┌─ Dataset content

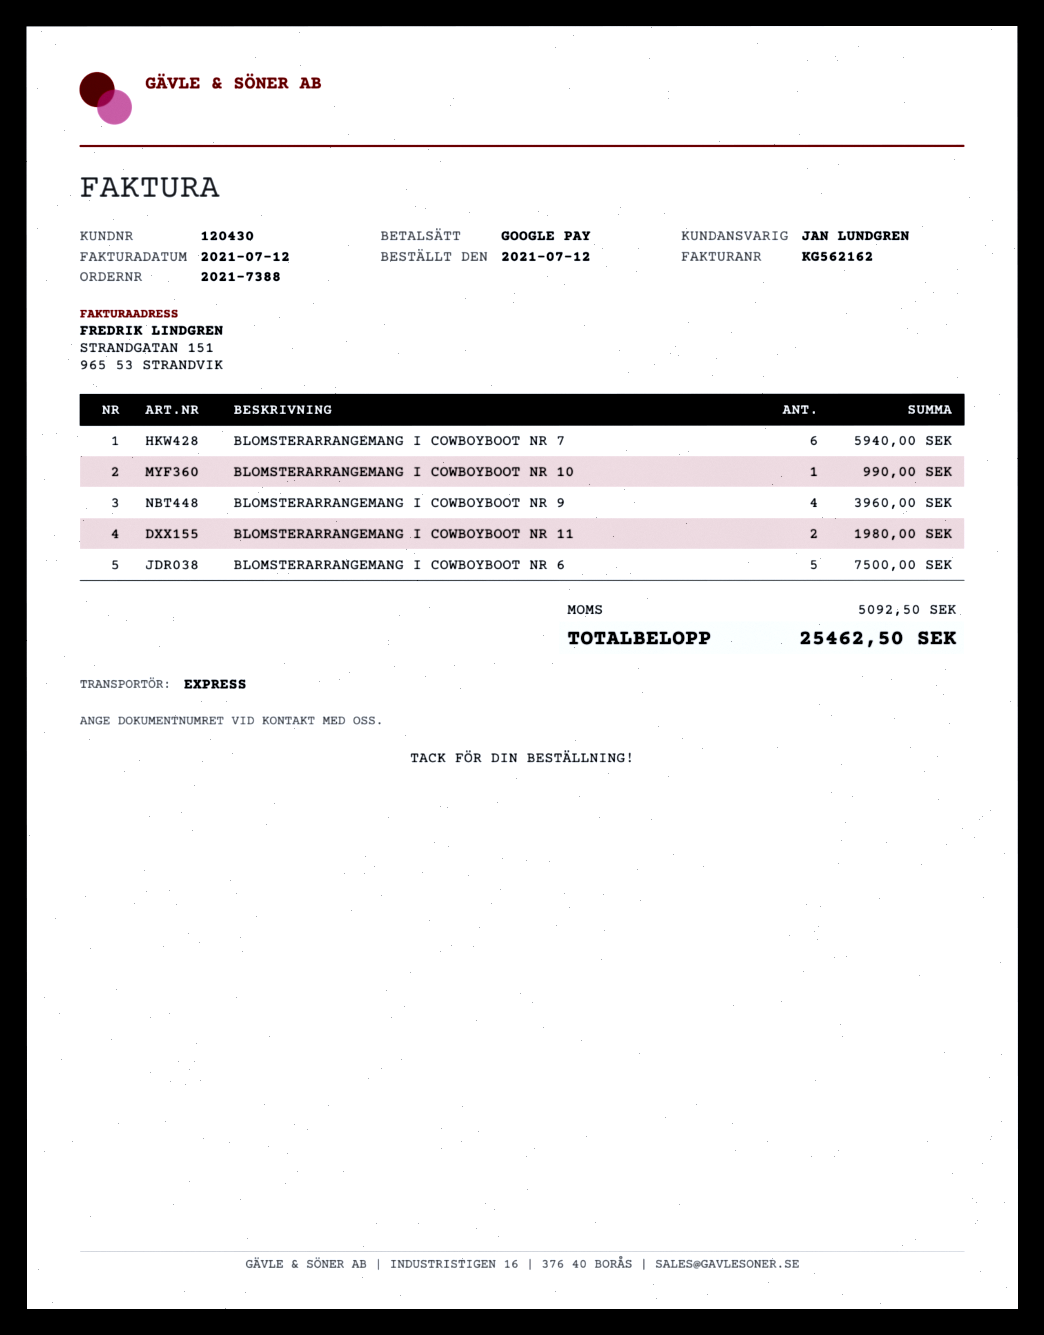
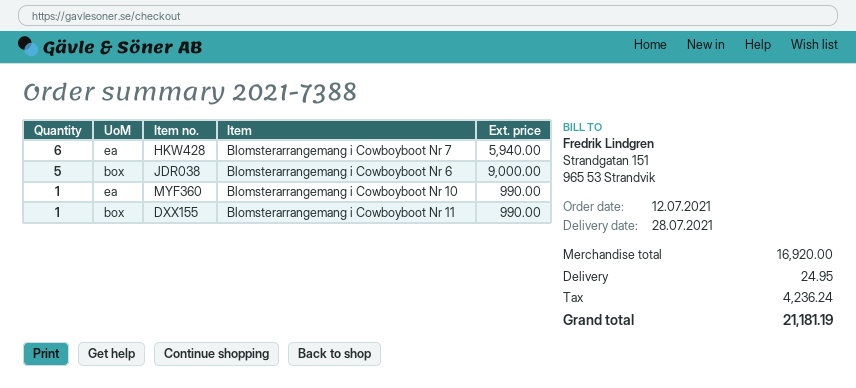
BLOMSTERARRANGEMANG I COWBOYBOOT NR 9: 4 for 3960.00 -> none
BLOMSTERARRANGEMANG I COWBOYBOOT NR 11: 2 for 1980.00 -> 1 for 990.00
BLOMSTERARRANGEMANG I COWBOYBOOT NR 6: 5 for 7500.00 -> 5 for 9000.00
shipping: none -> 24.95
tax: 5092.50 -> 4236.24
total: 25462.50 -> 21181.19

└─

» **What to produce**
Every line that contains the string "BLOMSTERARRANGEMANG" should be copied from the entries.

» **Answer to this task**
BLOMSTERARRANGEMANG I COWBOYBOOT NR 9: 4 for 3960.00 -> none
BLOMSTERARRANGEMANG I COWBOYBOOT NR 11: 2 for 1980.00 -> 1 for 990.00
BLOMSTERARRANGEMANG I COWBOYBOOT NR 6: 5 for 7500.00 -> 5 for 9000.00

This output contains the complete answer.